-- DATA RECORDS --
※ ※ ※

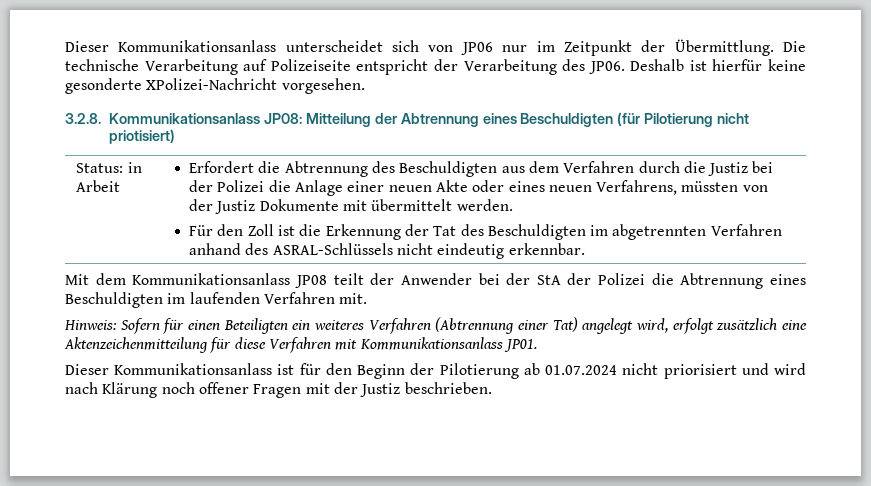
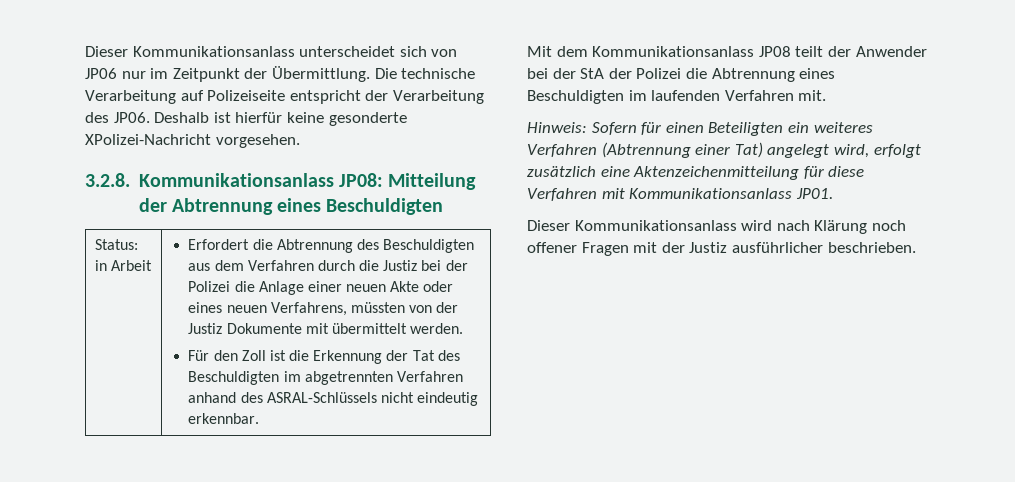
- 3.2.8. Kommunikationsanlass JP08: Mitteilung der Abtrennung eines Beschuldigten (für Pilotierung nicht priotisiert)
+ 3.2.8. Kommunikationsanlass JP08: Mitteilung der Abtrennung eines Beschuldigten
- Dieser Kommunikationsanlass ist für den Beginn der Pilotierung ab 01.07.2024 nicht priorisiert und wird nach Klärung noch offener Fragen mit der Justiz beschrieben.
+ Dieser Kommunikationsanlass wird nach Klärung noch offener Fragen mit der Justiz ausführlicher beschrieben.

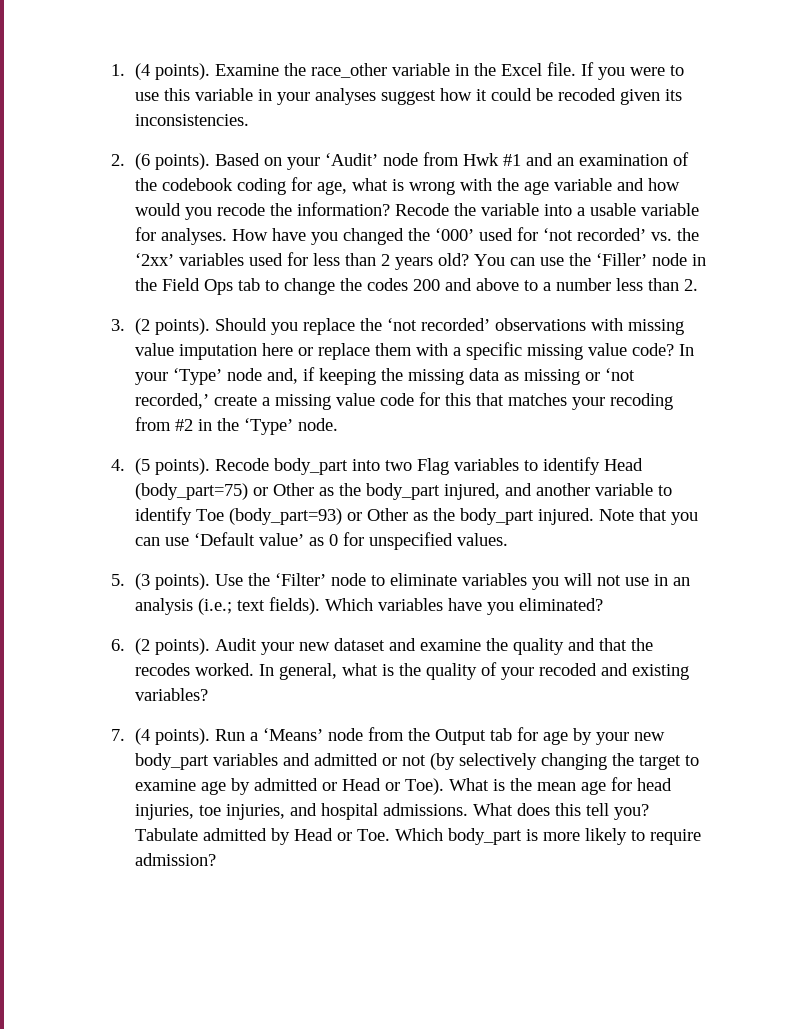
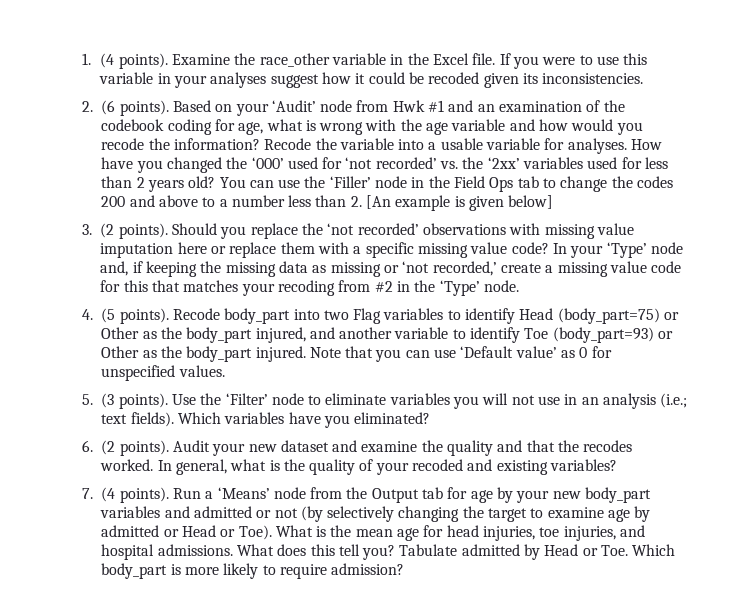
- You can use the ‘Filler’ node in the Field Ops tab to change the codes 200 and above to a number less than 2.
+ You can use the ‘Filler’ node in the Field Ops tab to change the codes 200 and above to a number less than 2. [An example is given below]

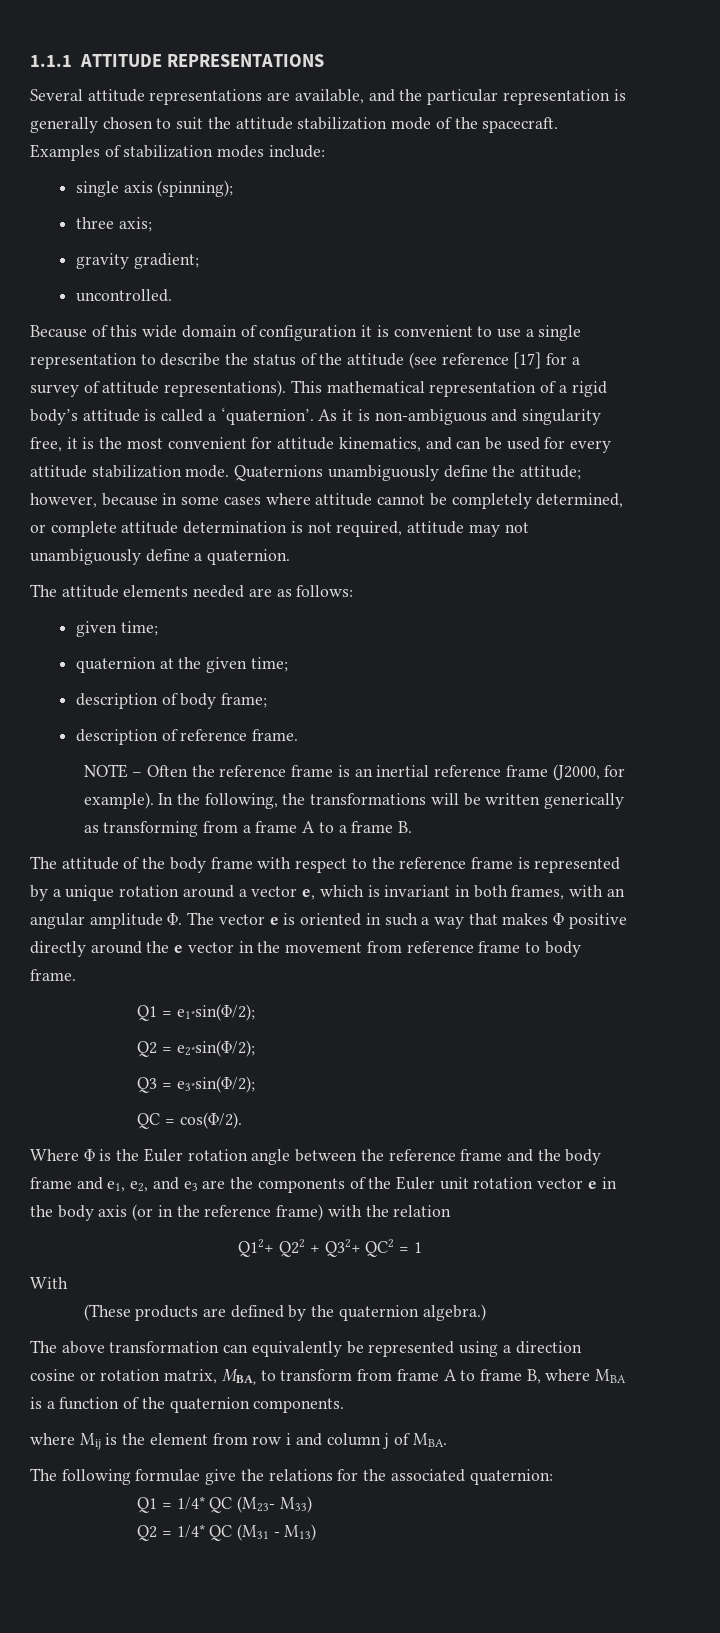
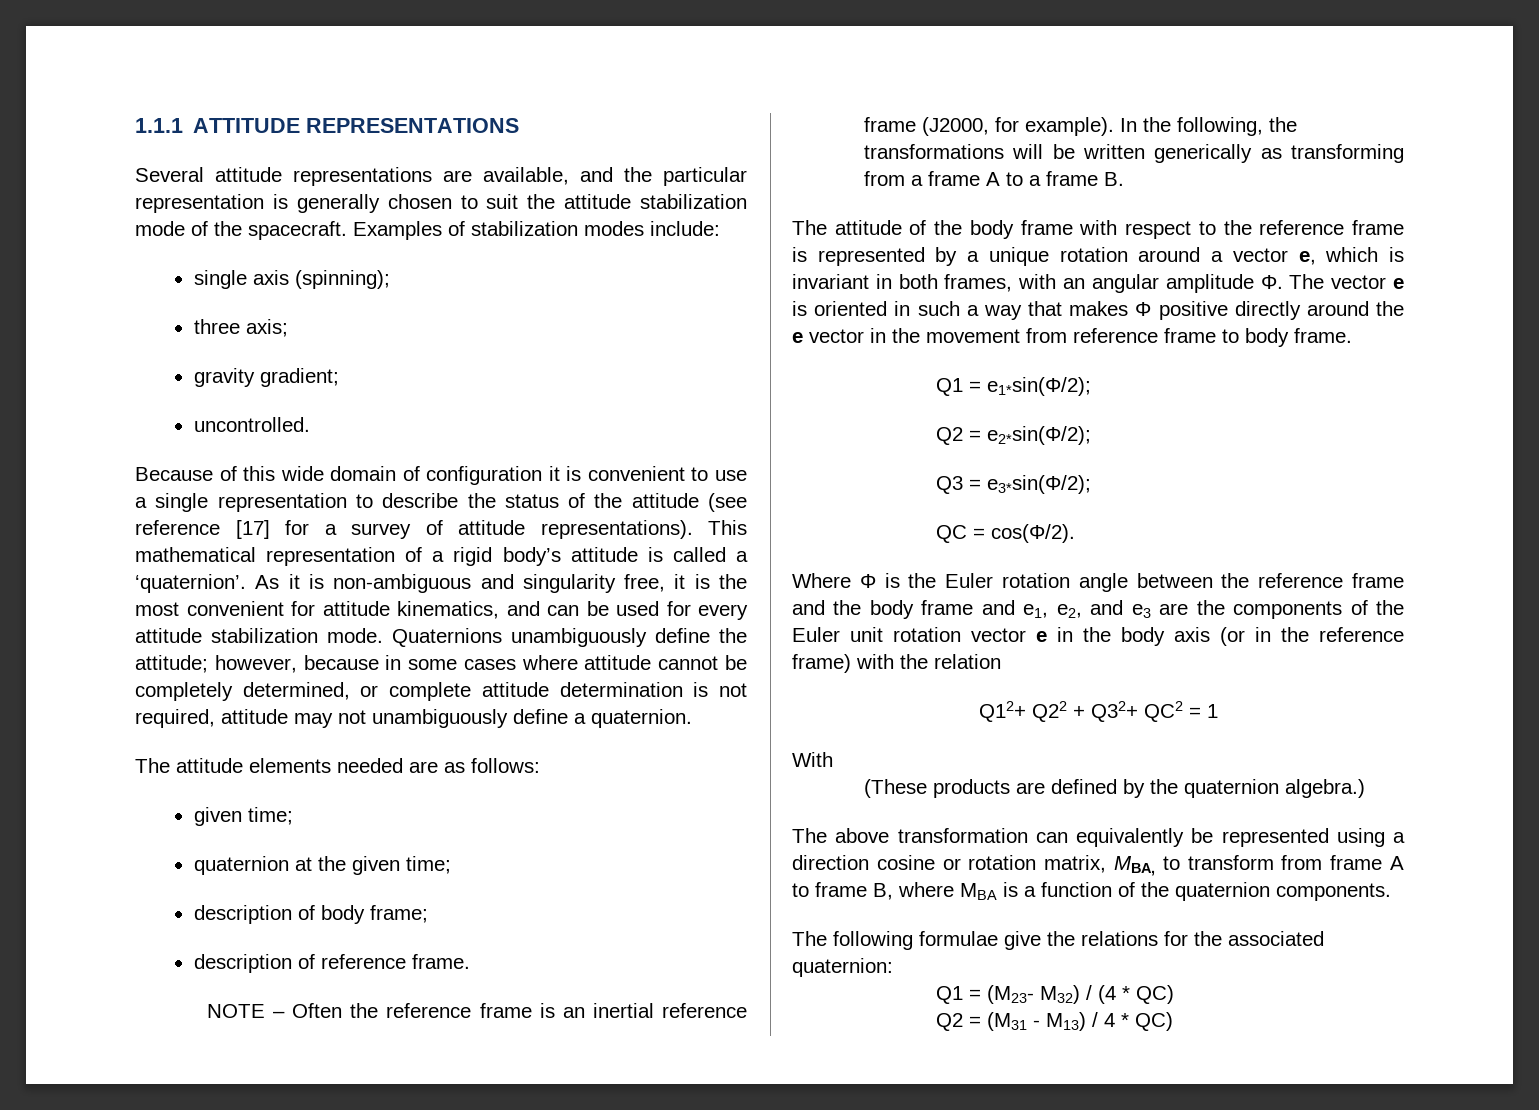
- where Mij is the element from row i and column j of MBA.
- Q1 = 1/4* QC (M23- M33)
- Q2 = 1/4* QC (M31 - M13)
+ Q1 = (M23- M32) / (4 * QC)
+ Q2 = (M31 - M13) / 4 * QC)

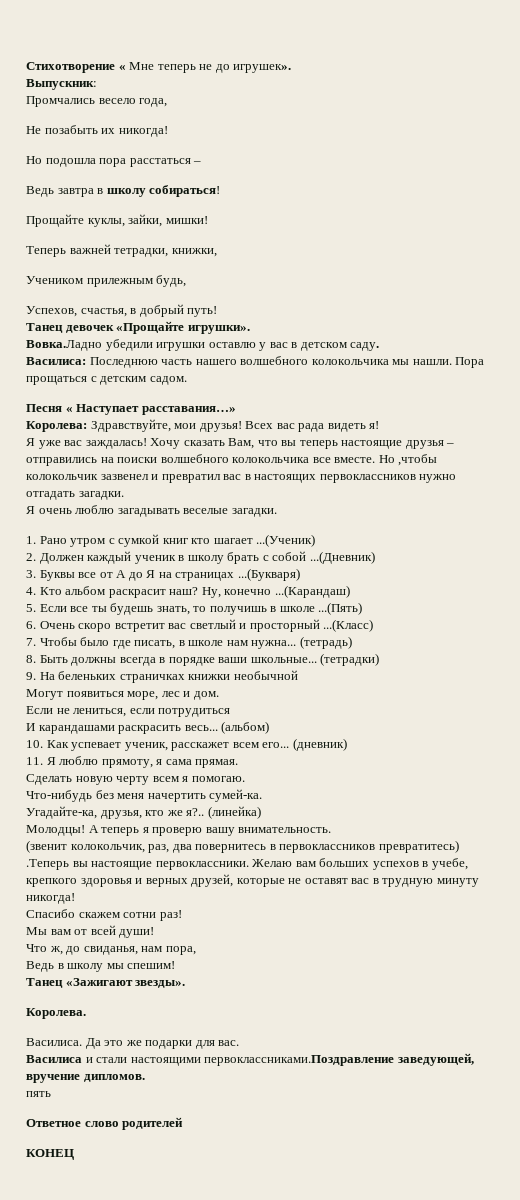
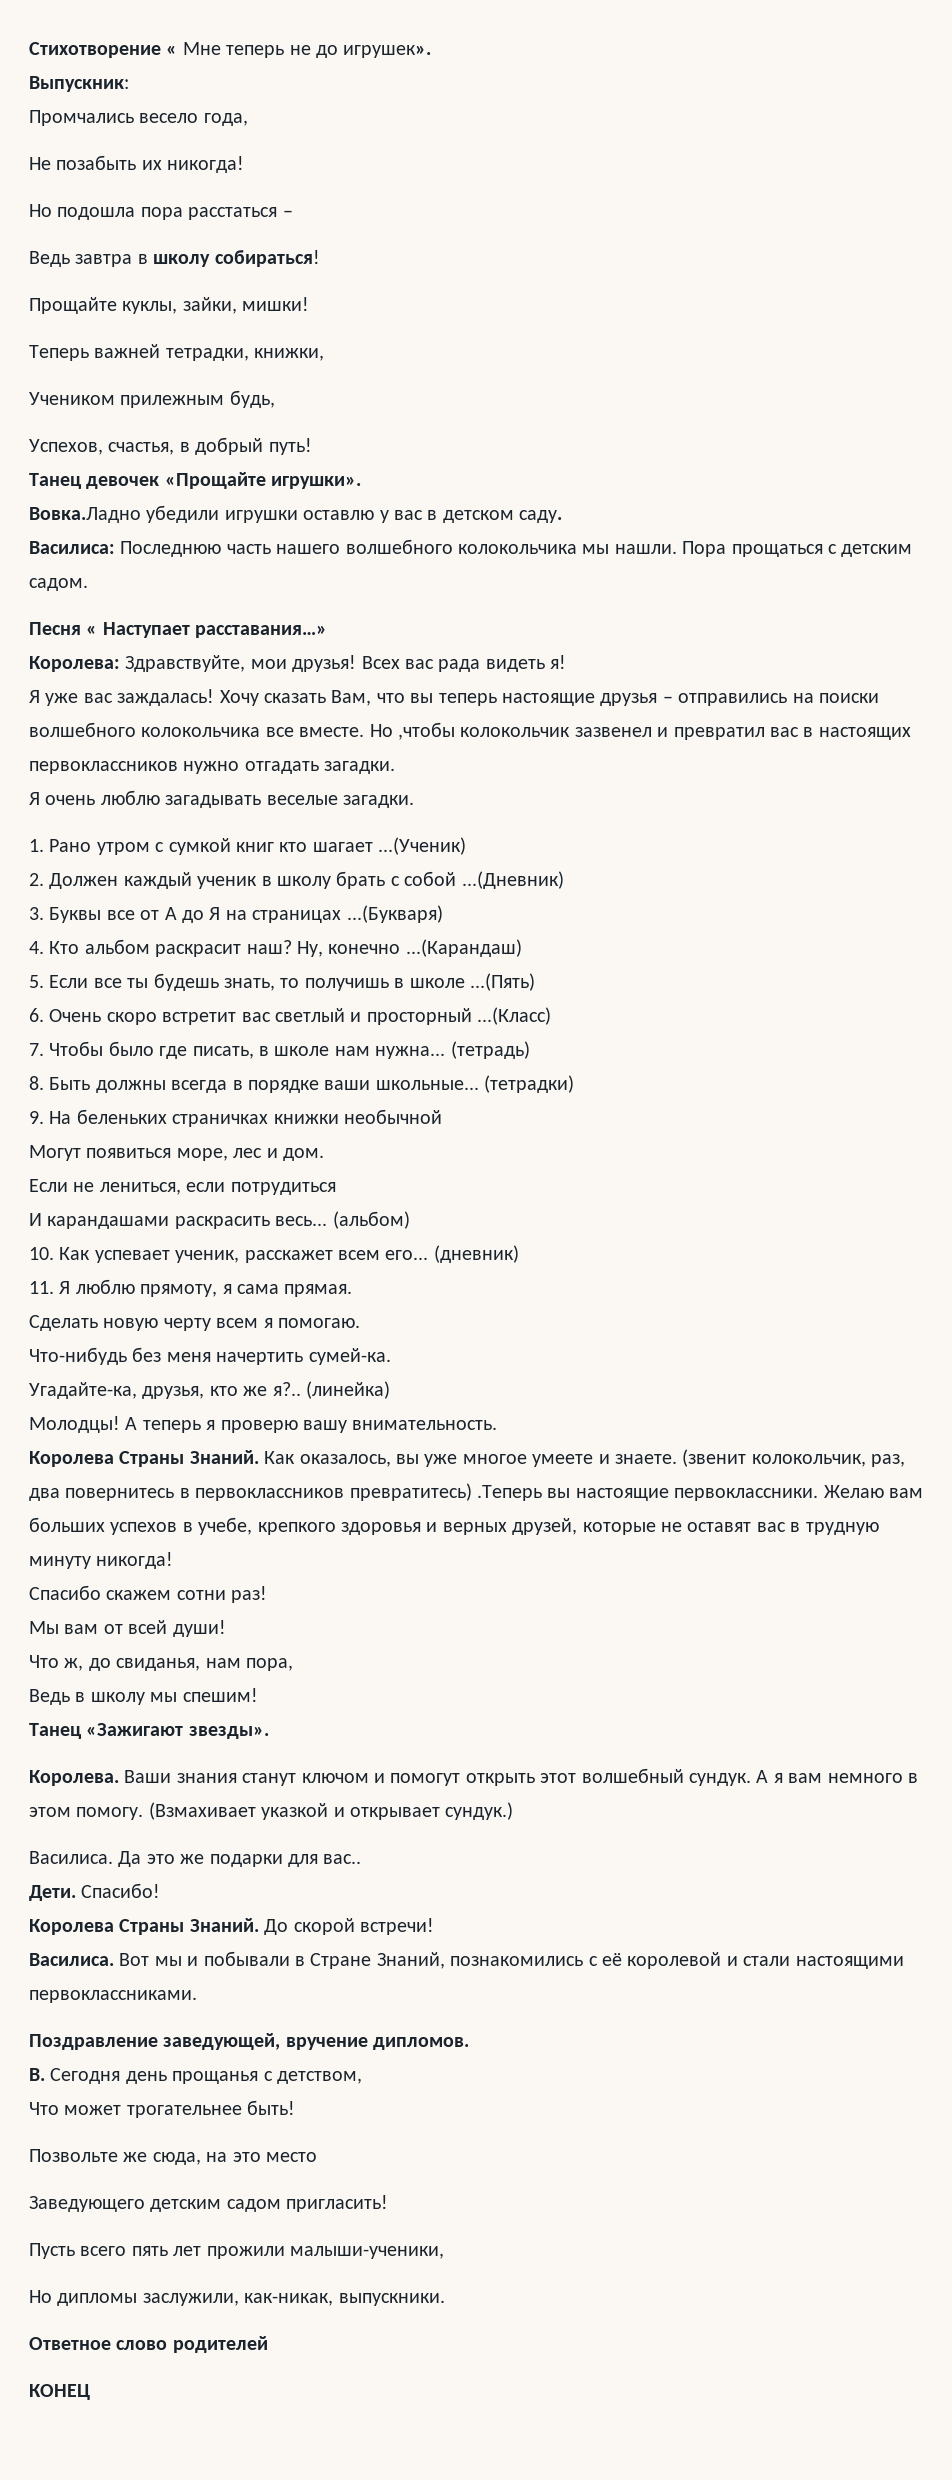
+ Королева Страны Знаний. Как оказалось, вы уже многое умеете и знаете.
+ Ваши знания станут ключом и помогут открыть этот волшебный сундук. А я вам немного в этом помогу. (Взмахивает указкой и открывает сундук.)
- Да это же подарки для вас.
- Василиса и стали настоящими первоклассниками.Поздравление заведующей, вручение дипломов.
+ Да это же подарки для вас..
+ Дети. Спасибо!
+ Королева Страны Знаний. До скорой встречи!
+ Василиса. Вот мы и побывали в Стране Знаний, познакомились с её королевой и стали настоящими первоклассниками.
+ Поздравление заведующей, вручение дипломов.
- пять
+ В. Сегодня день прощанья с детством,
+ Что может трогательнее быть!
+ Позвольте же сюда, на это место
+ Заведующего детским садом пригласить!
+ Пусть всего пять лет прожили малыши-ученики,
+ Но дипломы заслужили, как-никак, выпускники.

※ ※ ※

-- EXERCISE DETAILS --
Set out exactly the lines from the one bearing "может трогательнее быть!" through the end of the data, including both ends and omitting all others.

-- ANSWER SECTION --
+ Что может трогательнее быть!
+ Позвольте же сюда, на это место
+ Заведующего детским садом пригласить!
+ Пусть всего пять лет прожили малыши-ученики,
+ Но дипломы заслужили, как-никак, выпускники.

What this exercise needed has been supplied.